# [PROBLEM TO SOLVE]
Make an exact copy of the entries below.

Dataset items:

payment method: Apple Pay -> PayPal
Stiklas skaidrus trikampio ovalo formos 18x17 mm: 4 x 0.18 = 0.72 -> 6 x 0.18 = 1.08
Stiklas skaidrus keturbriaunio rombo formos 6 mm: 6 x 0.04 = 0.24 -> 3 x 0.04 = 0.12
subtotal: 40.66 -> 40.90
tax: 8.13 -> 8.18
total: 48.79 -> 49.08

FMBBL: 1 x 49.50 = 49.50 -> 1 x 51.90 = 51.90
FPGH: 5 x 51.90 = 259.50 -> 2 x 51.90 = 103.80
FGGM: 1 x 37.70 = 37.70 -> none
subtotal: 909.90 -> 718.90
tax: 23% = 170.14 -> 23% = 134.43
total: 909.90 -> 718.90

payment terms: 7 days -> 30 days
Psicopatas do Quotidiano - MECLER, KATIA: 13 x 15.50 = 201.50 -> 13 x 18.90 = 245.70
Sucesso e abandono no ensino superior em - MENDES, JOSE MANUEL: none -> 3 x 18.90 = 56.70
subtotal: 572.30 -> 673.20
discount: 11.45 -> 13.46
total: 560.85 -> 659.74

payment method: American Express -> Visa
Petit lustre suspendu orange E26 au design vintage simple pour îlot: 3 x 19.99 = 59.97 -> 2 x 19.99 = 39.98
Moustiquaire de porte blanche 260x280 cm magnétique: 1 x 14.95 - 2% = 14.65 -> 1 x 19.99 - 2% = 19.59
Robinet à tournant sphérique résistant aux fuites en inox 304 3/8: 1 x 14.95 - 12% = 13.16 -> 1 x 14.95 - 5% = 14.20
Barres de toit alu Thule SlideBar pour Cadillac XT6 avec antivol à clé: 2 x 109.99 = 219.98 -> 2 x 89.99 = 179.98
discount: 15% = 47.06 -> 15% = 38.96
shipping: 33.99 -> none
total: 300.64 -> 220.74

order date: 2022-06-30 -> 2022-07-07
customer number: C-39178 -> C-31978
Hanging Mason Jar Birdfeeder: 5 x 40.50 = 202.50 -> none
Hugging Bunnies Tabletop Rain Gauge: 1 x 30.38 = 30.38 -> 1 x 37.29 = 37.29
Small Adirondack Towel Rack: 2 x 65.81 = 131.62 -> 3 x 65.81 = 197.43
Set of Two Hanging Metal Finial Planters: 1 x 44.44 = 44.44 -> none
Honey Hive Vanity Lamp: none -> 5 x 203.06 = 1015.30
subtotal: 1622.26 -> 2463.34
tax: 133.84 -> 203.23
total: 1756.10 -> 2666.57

# [RESPONSE]
payment method: Apple Pay -> PayPal
Stiklas skaidrus trikampio ovalo formos 18x17 mm: 4 x 0.18 = 0.72 -> 6 x 0.18 = 1.08
Stiklas skaidrus keturbriaunio rombo formos 6 mm: 6 x 0.04 = 0.24 -> 3 x 0.04 = 0.12
subtotal: 40.66 -> 40.90
tax: 8.13 -> 8.18
total: 48.79 -> 49.08

FMBBL: 1 x 49.50 = 49.50 -> 1 x 51.90 = 51.90
FPGH: 5 x 51.90 = 259.50 -> 2 x 51.90 = 103.80
FGGM: 1 x 37.70 = 37.70 -> none
subtotal: 909.90 -> 718.90
tax: 23% = 170.14 -> 23% = 134.43
total: 909.90 -> 718.90

payment terms: 7 days -> 30 days
Psicopatas do Quotidiano - MECLER, KATIA: 13 x 15.50 = 201.50 -> 13 x 18.90 = 245.70
Sucesso e abandono no ensino superior em - MENDES, JOSE MANUEL: none -> 3 x 18.90 = 56.70
subtotal: 572.30 -> 673.20
discount: 11.45 -> 13.46
total: 560.85 -> 659.74

payment method: American Express -> Visa
Petit lustre suspendu orange E26 au design vintage simple pour îlot: 3 x 19.99 = 59.97 -> 2 x 19.99 = 39.98
Moustiquaire de porte blanche 260x280 cm magnétique: 1 x 14.95 - 2% = 14.65 -> 1 x 19.99 - 2% = 19.59
Robinet à tournant sphérique résistant aux fuites en inox 304 3/8: 1 x 14.95 - 12% = 13.16 -> 1 x 14.95 - 5% = 14.20
Barres de toit alu Thule SlideBar pour Cadillac XT6 avec antivol à clé: 2 x 109.99 = 219.98 -> 2 x 89.99 = 179.98
discount: 15% = 47.06 -> 15% = 38.96
shipping: 33.99 -> none
total: 300.64 -> 220.74

order date: 2022-06-30 -> 2022-07-07
customer number: C-39178 -> C-31978
Hanging Mason Jar Birdfeeder: 5 x 40.50 = 202.50 -> none
Hugging Bunnies Tabletop Rain Gauge: 1 x 30.38 = 30.38 -> 1 x 37.29 = 37.29
Small Adirondack Towel Rack: 2 x 65.81 = 131.62 -> 3 x 65.81 = 197.43
Set of Two Hanging Metal Finial Planters: 1 x 44.44 = 44.44 -> none
Honey Hive Vanity Lamp: none -> 5 x 203.06 = 1015.30
subtotal: 1622.26 -> 2463.34
tax: 133.84 -> 203.23
total: 1756.10 -> 2666.57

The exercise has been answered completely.